It was arranged that a team would be mobilized on two evenings to go down to the city and attempt to engage people in the gospel. Two of the girls are Americans with “Campus for Christ” so they have some training and skills for this sort of thing. For the others (Slovenia is described as a nation of introverts) this provides good exposure and challenge for the team.
To be honest, I am a bit of a loner on this sort of business and never like to be held up as the standard for evangelism performance. I am not a scheduled evangelist nor do I just attempt to evangelize anyone and everyone. It is my view that the best approach is to always be ready to share the gospel, especially when there is some affinity for the person. For instance, when Jesus saw the rich, young ruler coming toward Him the Bible says that Jesus “looked upon him and loved him.” As best as I can explain it, this is my methodology. I try to see if something clicks. This is why I pray all of the time for the right person and the right message and the right occasion. I have often wound up with the right person, but the timing or circumstances seemed all wrong. Good communication is said to be this: “The right message, to the right person, in the right way, at the right time.” Worse than almost anything else is what most Christians almost always do – talk about something the audience has absolutely no interest in. Have you ever listened to a drunk ramble on? Well, then, you get the idea.
The team pulled themselves together and off we went. As the “SENIOR EVANGELISTIC GENIUS,” I immediately set up my easel, picked out a target and began to draw. Now, if I did this in Italy, many people would gather around me to see what and how I am doing with occasional encouragements like, “Complimenti” or “Bravisimo!” But, regrettably I don’t get much of this sort of thing in Slovenia where it is considered impolite to meddle in someone else’s business. So, I went right on drawing a fellow at almost forty paces away.
When I was finished, the rather fearless Mateja gladly wanted to help me deliver the gift and interpret for me as I shared the gospel. Off we went, only to discover that the fellow was a mad man. Really, he was a mad (as in angry) man and rather than happily accepting the drawing as almost everyone does, he stared and scowled at us until we gave up after he told us that it didn’t look like him. We took the drawing back over to the waste bin and tossed it in. Seeing that my first attempt at demonstrating how easy it is to share the gospel utterly failed in front of ten fledgling evangelists, I pointed my easel in the opposite direction and drew two other old men in succession who gleefully accepted the tracts and personal witness.
I am a fisherman so I just hate to have a fish refuse my bait or presentation.

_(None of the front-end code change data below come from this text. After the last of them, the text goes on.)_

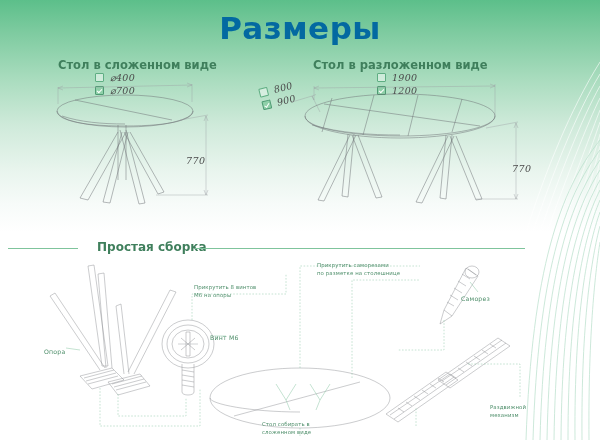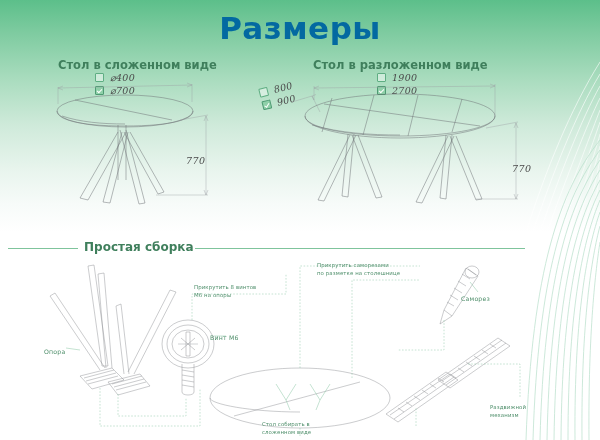--- a/index.html
+++ b/index.html
@@ -163,7 +163,7 @@
     </div>
     <div class="optrow">
       <span class="cbox on"></span>
-      <span class="optlabel">2700</span>
+      <span class="optlabel">1200</span>
     </div>
   </div>
 

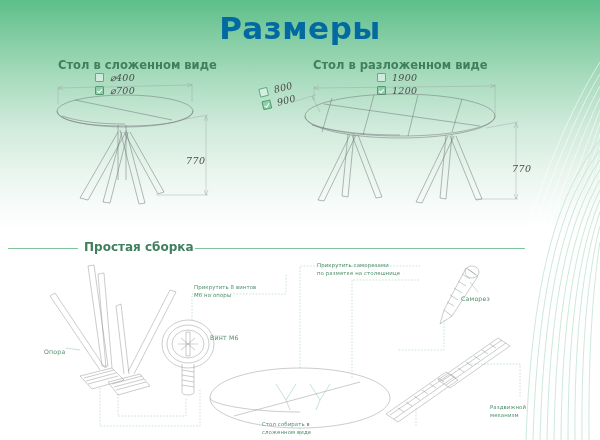--- a/index.html
+++ b/index.html
@@ -69,7 +69,7 @@
   .divider .ln.l{left:8px;width:70px;}
   .divider .ln.r{left:195px;width:330px;}
   .divider .tx{
-    position:absolute;left:84px;top:0;font-size:12px;font-weight:bold;
+    position:absolute;left:97px;top:0;font-size:12px;font-weight:bold;
     color:#3f7f5c;font-family:"DejaVu Sans", sans-serif;white-space:nowrap;
   }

I decided to circle around again to see what he might do if I came in proximity again. As I floated around his way, he looked up at me and said in a low voice, “Anyway, I have nowhere to put it. It is a nice drawing but I have no wall.” I sat down beside him. “You seem a little angry,” I offered. To this he took his thumb and index finger and spaced them apart, then slowly pulled one hand high above the other. What he communicated was this – not just a little but a lot. This is a common Balkan emotion.
Though nicely dressed and clean for someone living on the street, it was obvious that he had no money, yet, unlike so many others he did not ask me for any of mine. I reached into my pocket and pulled out fifty euro and handed it toward him. He looked at it, then looked at me. Tearfully he asked, “Why would you do this? It is a lot of money.” I said, “I know. I know it is a lot of money to give a stranger but this is what Jesus has done. He lifted me up when I had no hope.” He didn’t understand all of this mumbo-jumbo so I reached in my back pocket, took out the New Testament in Slovene and handed it to him. Seeing from a distance what was going on, Mateja was back at his feet explaining where to read.

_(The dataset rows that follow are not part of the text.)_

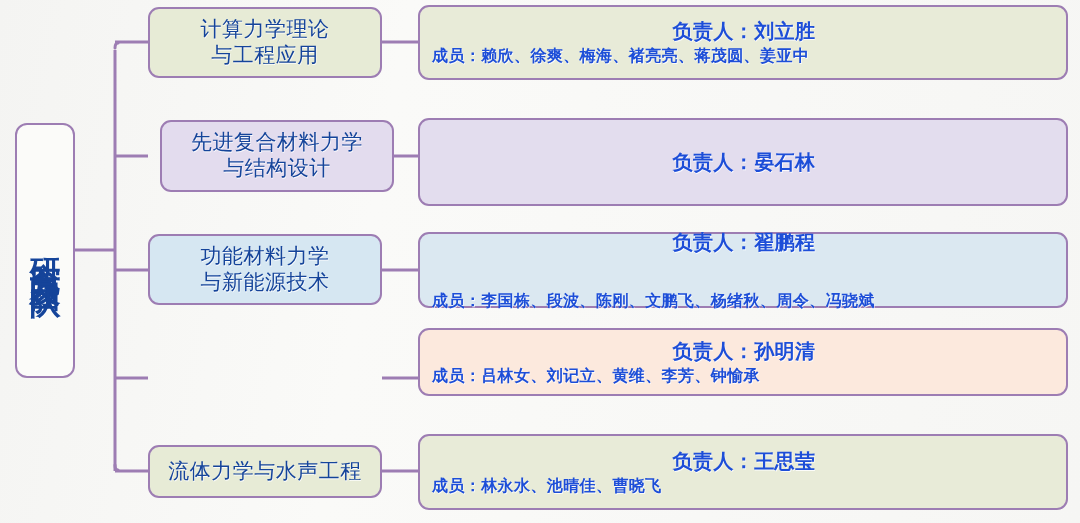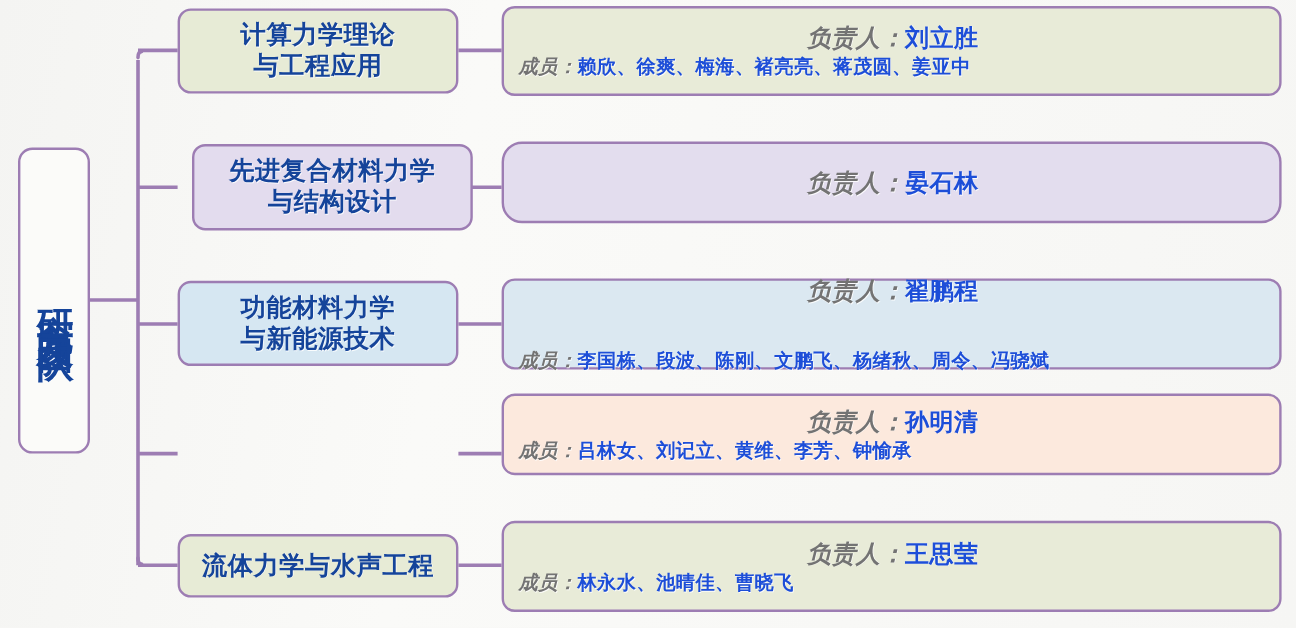--- a/index.html
+++ b/index.html
@@ -70,7 +70,7 @@
   }
   .branch-label {
     font-size: 21px;
-    font-weight: bold;
+    font-weight: normal;
     color: #15449a;
     line-height: 1.22;
     letter-spacing: 0.5px;

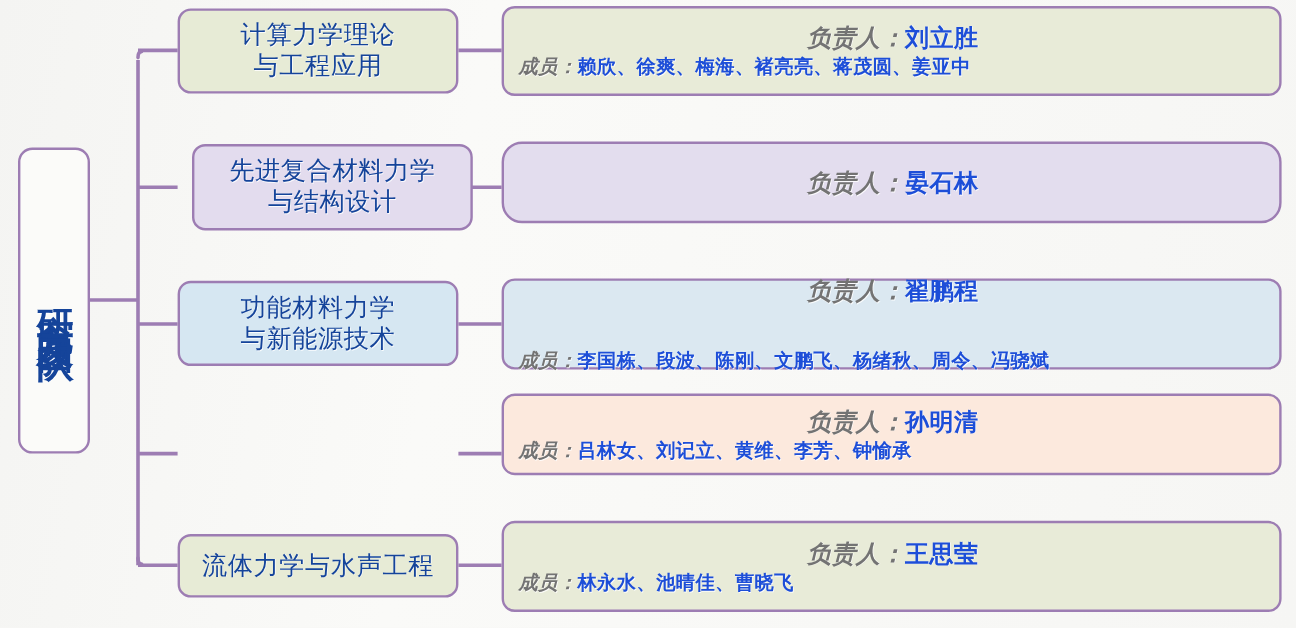--- a/index.html
+++ b/index.html
@@ -109,8 +109,7 @@
     text-shadow: 0.6px 0.6px 0 rgba(255,255,255,0.85);
   }
   .lbl {
-    color: #737373;
-    font-style: italic;
+    color: #1d4ed8;
   }
   .val {
     color: #1d4ed8;

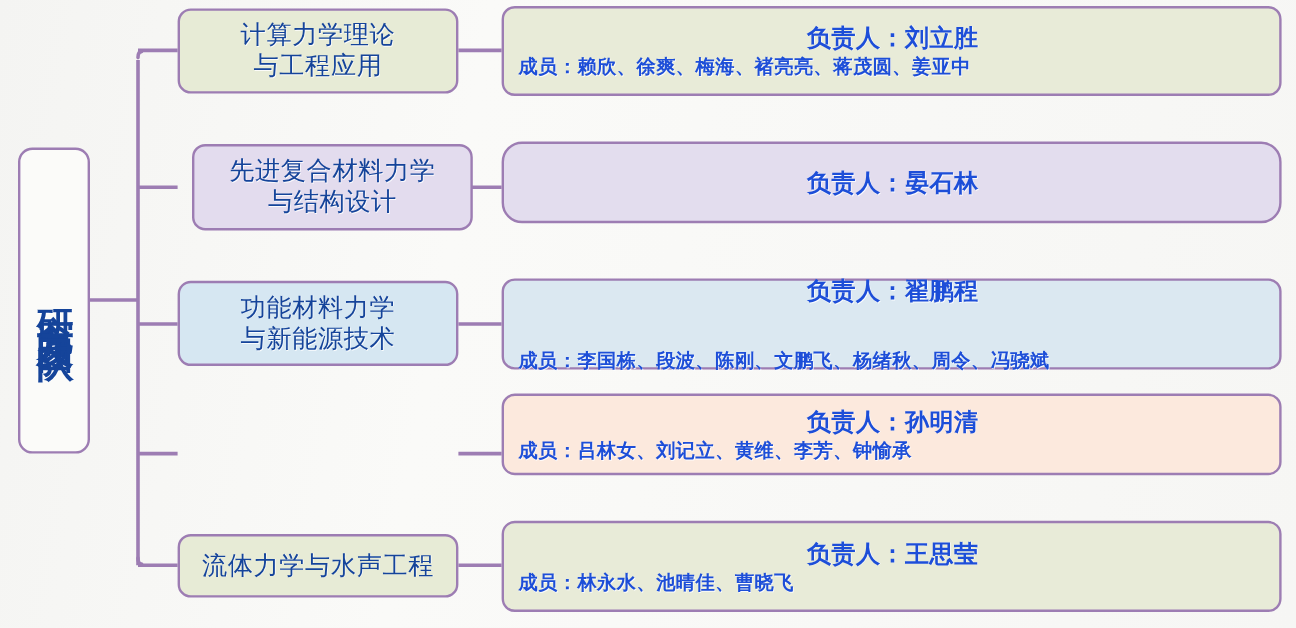--- a/index.html
+++ b/index.html
@@ -167,7 +167,7 @@
     <span class="branch-label">先进复合材料力学
 与结构设计</span>
   </div>
-  <div class="detail-panel" style="top:118px; height:68px; background:#e3ddee;border-radius:17px;">
+  <div class="detail-panel" style="top:118px; height:88px; background:#e3ddee;">
     <div class="leader-line">
       <span class="lbl">负责人：</span><span class="val">晏石林</span>
     </div>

Who knows what will become of him? Suicide? Insanity? This man, like so many others in this part of the world, have come to a dead stop. Nevertheless, I love the response I get to a simple (howbeit expensive) act of lavish generosity. Was the money wasted? Perhaps, but I had a “durn” good time spending your money in this way. I told this fellow that I thought he was a worthwhile investment. He smiled. Maybe this was his first smile in many days, months or years?